Items from a dataset
[Start of section]

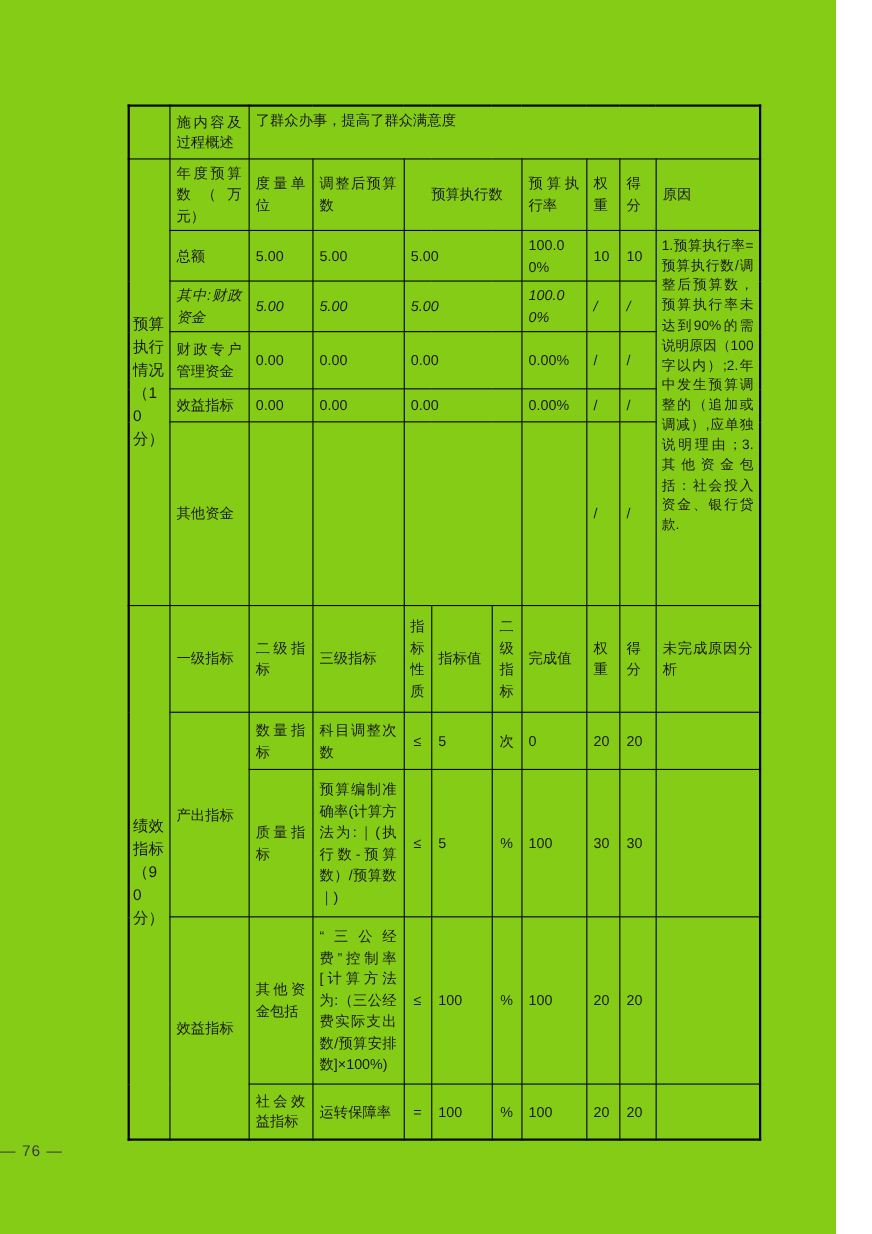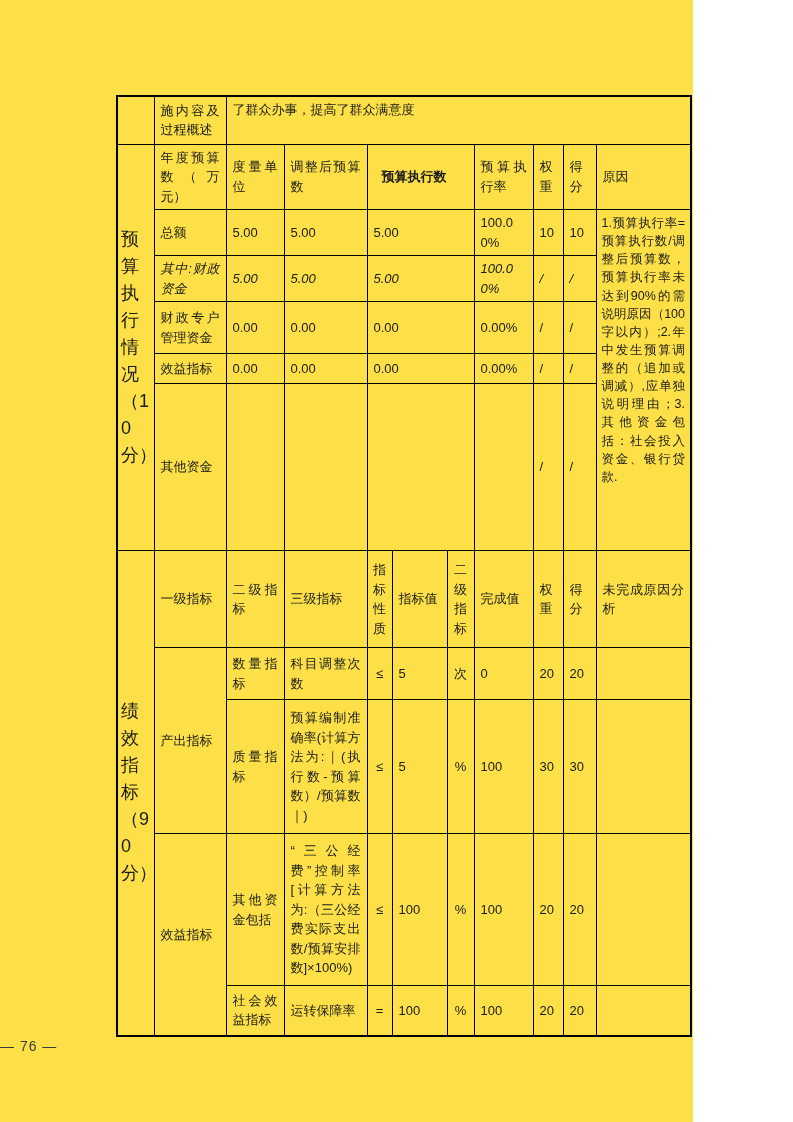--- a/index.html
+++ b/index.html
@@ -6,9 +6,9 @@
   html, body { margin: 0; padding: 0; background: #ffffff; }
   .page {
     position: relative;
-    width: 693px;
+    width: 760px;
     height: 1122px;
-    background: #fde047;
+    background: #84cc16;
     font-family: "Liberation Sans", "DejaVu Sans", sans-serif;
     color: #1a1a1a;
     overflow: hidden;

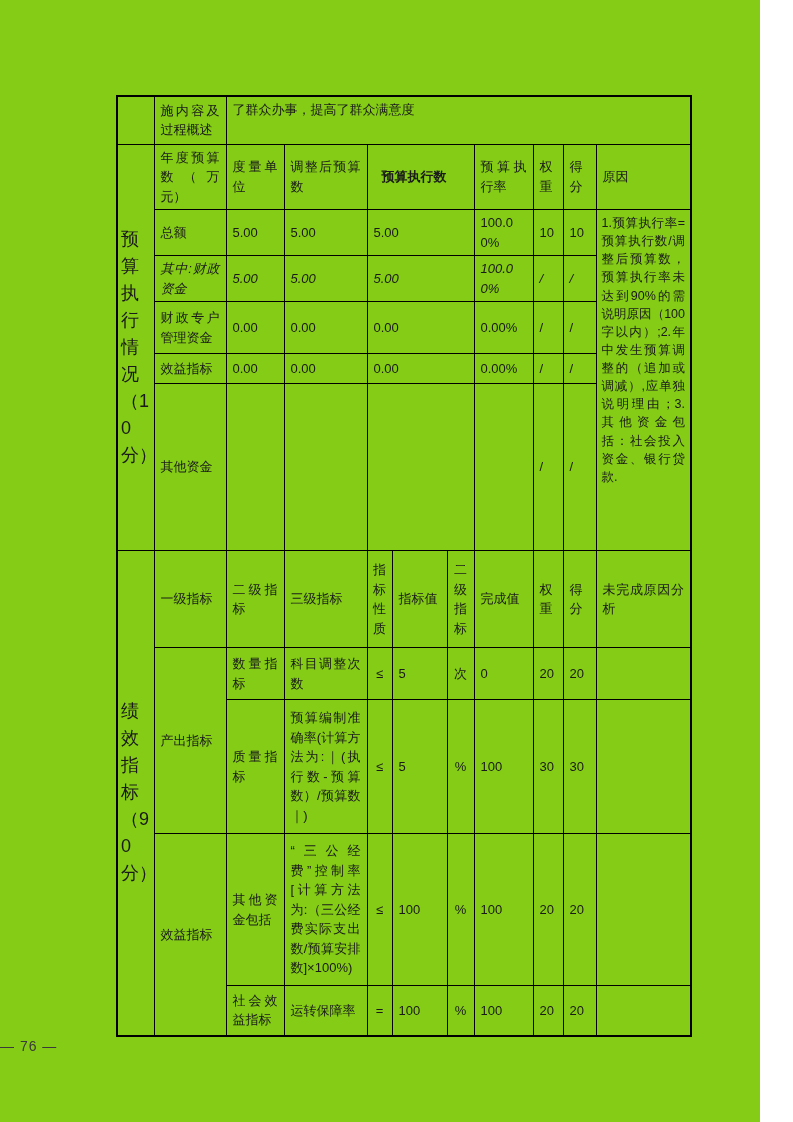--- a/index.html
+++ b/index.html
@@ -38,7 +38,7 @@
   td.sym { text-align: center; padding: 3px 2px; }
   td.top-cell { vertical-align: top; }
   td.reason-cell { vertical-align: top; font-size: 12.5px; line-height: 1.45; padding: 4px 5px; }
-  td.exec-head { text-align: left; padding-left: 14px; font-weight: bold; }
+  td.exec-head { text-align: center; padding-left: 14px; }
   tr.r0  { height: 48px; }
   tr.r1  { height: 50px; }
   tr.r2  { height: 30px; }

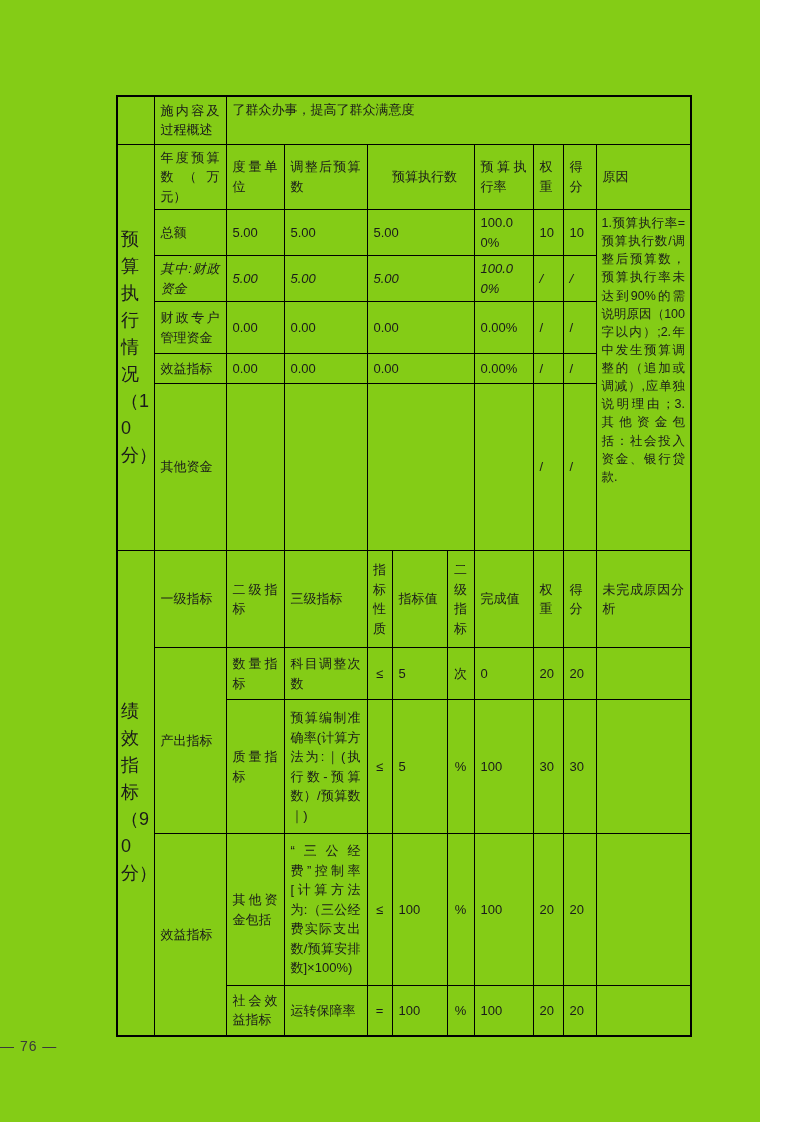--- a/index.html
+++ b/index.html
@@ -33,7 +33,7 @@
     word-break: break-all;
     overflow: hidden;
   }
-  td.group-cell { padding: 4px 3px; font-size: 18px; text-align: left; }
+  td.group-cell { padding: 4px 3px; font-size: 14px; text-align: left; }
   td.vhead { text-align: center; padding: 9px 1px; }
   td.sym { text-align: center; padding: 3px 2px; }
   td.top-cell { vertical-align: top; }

[End of section]
[Start of section]

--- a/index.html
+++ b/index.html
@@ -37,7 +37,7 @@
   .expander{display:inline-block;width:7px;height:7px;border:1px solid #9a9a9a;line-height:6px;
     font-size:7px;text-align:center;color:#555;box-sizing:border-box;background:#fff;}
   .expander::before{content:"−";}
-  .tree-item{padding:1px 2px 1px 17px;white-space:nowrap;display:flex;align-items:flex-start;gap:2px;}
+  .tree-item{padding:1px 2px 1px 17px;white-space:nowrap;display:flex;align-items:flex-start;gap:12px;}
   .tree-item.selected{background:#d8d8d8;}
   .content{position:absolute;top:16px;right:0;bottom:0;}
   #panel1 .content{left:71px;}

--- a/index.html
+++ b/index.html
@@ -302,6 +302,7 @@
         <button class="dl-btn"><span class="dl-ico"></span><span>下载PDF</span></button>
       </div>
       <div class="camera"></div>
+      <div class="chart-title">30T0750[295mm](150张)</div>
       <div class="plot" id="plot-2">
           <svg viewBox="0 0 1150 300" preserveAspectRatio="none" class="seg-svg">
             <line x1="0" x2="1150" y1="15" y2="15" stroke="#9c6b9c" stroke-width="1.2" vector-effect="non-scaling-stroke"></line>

[End of section]
[Start of section]

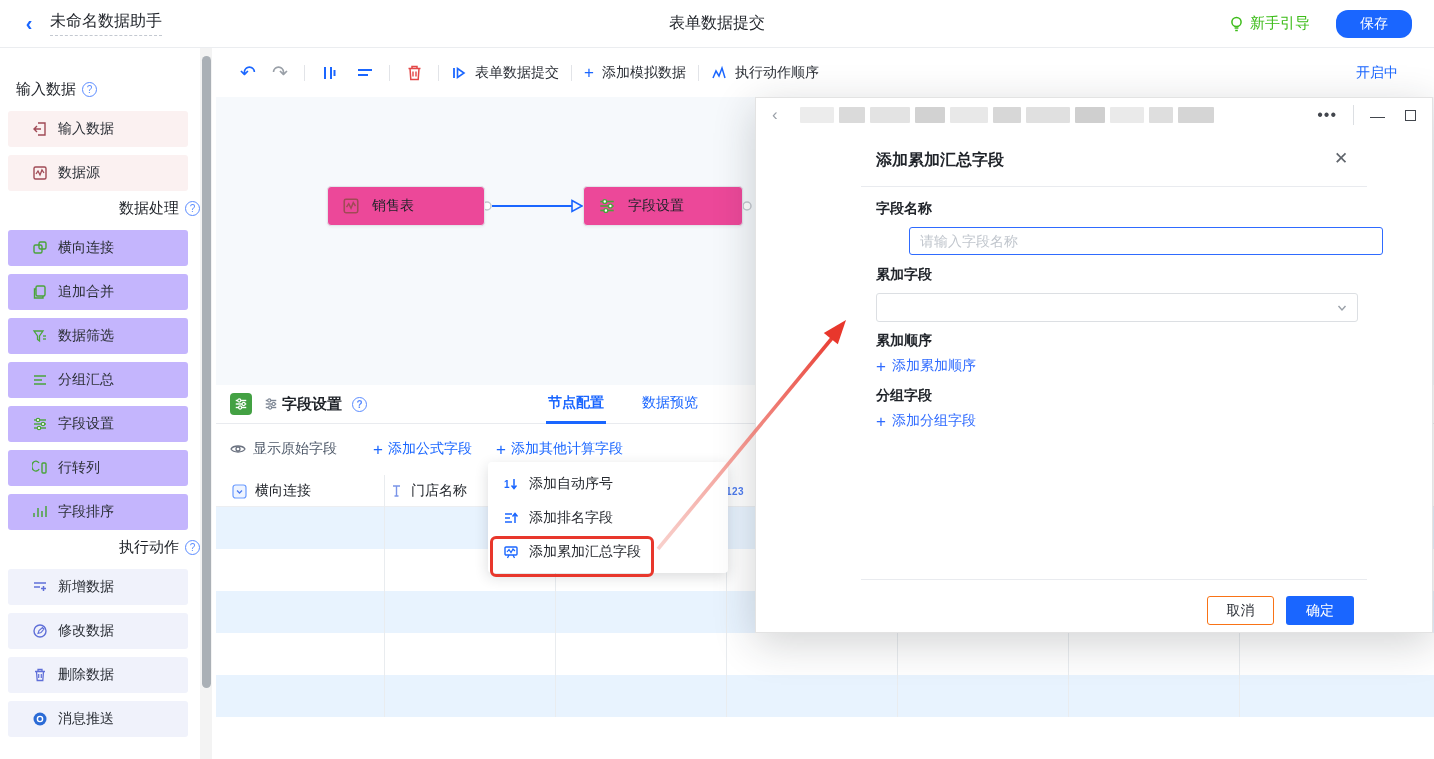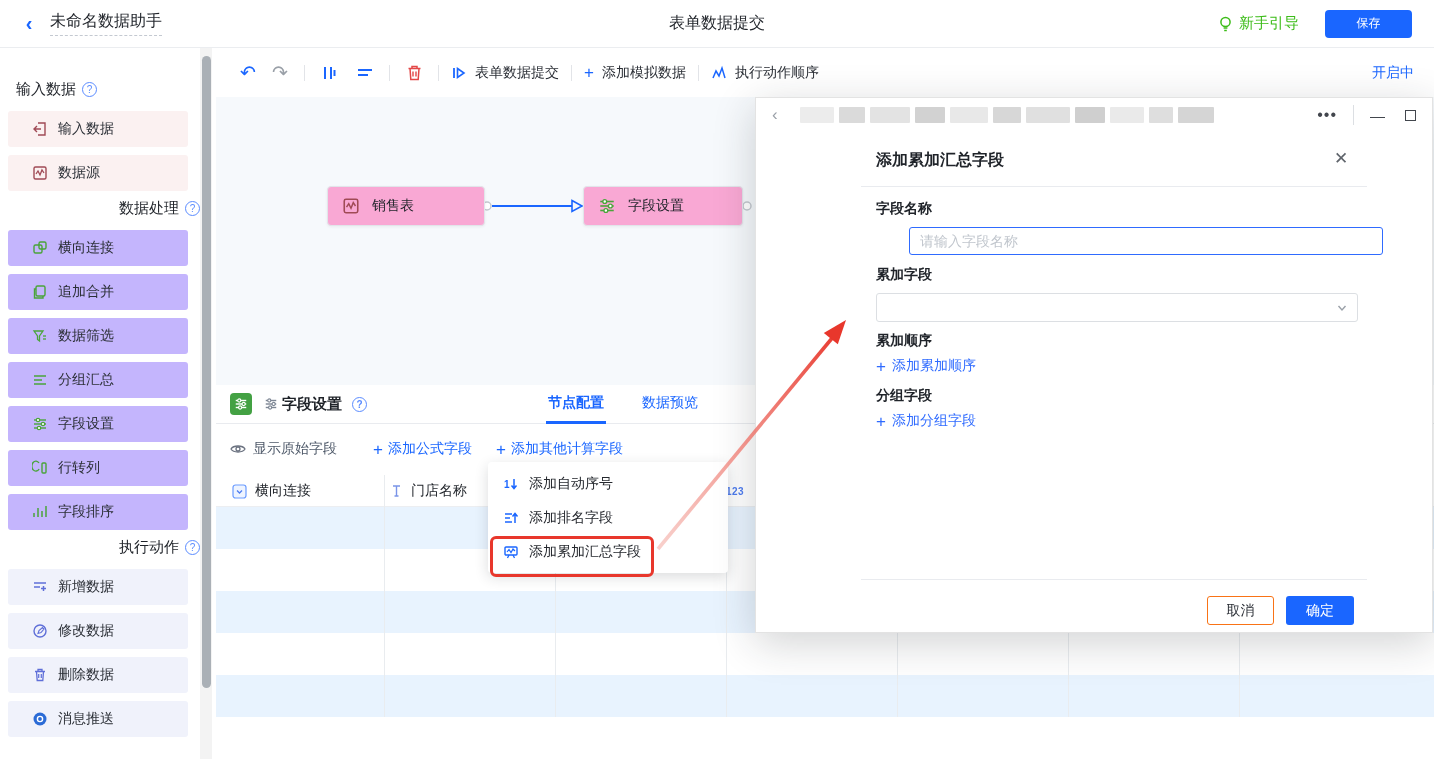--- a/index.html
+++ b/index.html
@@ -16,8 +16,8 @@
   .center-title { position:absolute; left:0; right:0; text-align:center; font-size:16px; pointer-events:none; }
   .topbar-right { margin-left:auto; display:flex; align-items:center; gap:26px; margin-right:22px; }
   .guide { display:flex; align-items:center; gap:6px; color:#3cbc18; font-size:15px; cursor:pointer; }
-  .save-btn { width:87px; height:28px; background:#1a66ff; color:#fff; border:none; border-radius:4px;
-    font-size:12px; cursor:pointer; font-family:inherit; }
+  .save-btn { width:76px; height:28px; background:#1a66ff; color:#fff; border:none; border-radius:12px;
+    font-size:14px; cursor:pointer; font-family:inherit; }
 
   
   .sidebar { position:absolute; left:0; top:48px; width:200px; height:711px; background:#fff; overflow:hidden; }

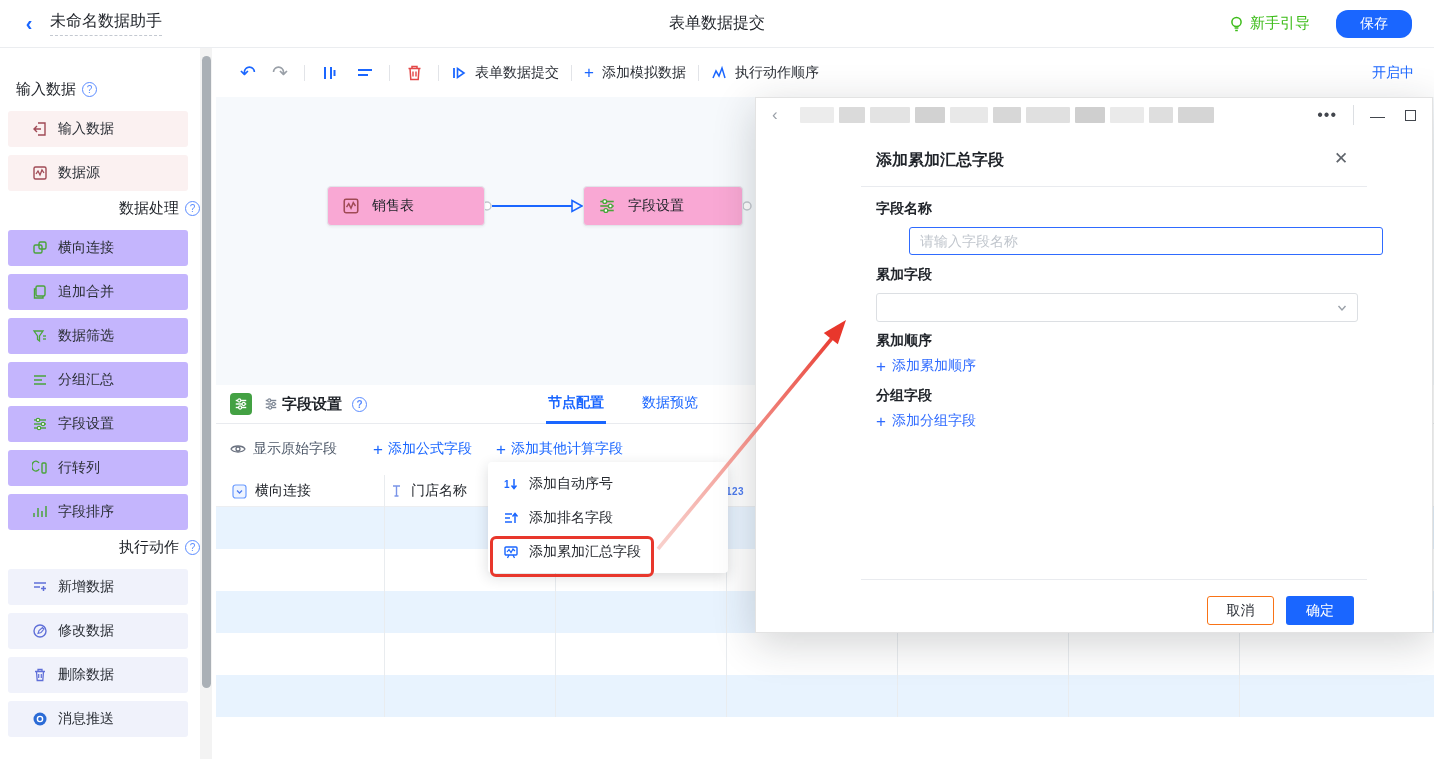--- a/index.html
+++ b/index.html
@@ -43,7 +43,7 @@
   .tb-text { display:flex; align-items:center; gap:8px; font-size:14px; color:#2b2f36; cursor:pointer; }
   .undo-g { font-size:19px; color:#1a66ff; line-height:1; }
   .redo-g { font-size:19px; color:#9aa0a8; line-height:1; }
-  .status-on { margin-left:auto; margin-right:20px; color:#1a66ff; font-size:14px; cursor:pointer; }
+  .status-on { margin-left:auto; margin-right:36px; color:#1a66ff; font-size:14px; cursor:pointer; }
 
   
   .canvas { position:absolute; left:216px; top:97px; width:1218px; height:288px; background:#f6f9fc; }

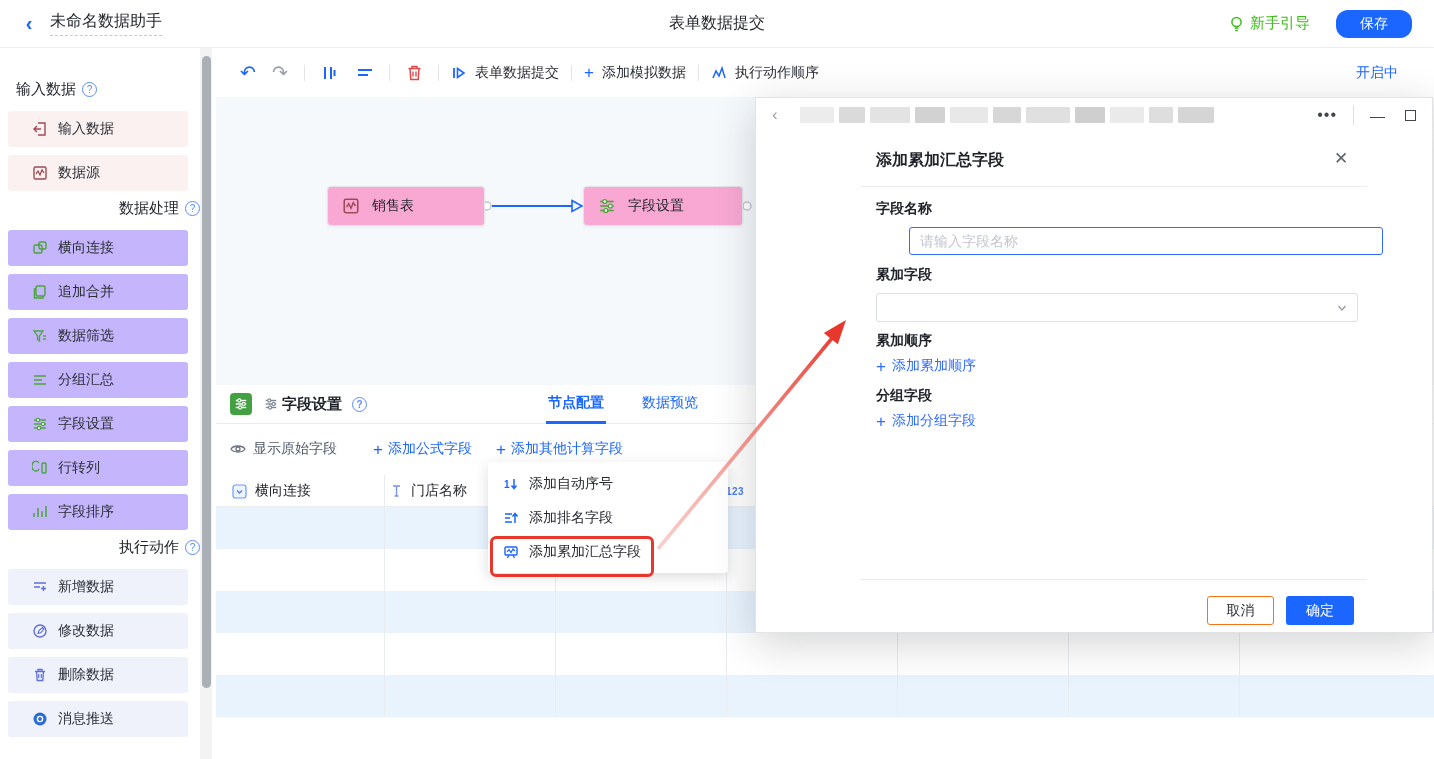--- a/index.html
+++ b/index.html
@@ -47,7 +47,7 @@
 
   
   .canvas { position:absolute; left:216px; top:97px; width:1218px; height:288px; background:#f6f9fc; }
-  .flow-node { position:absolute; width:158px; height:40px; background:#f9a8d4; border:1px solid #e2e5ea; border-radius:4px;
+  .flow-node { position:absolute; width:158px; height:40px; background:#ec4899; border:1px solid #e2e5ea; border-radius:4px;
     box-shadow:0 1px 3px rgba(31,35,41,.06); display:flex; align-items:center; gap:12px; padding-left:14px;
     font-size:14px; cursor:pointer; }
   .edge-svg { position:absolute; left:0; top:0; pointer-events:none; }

[End of section]

Check every line above for the string "group", and copy the ones that have it.

TASK RESPONSE
-  td.group-cell { padding: 4px 3px; font-size: 18px; text-align: left; }
+  td.group-cell { padding: 4px 3px; font-size: 14px; text-align: left; }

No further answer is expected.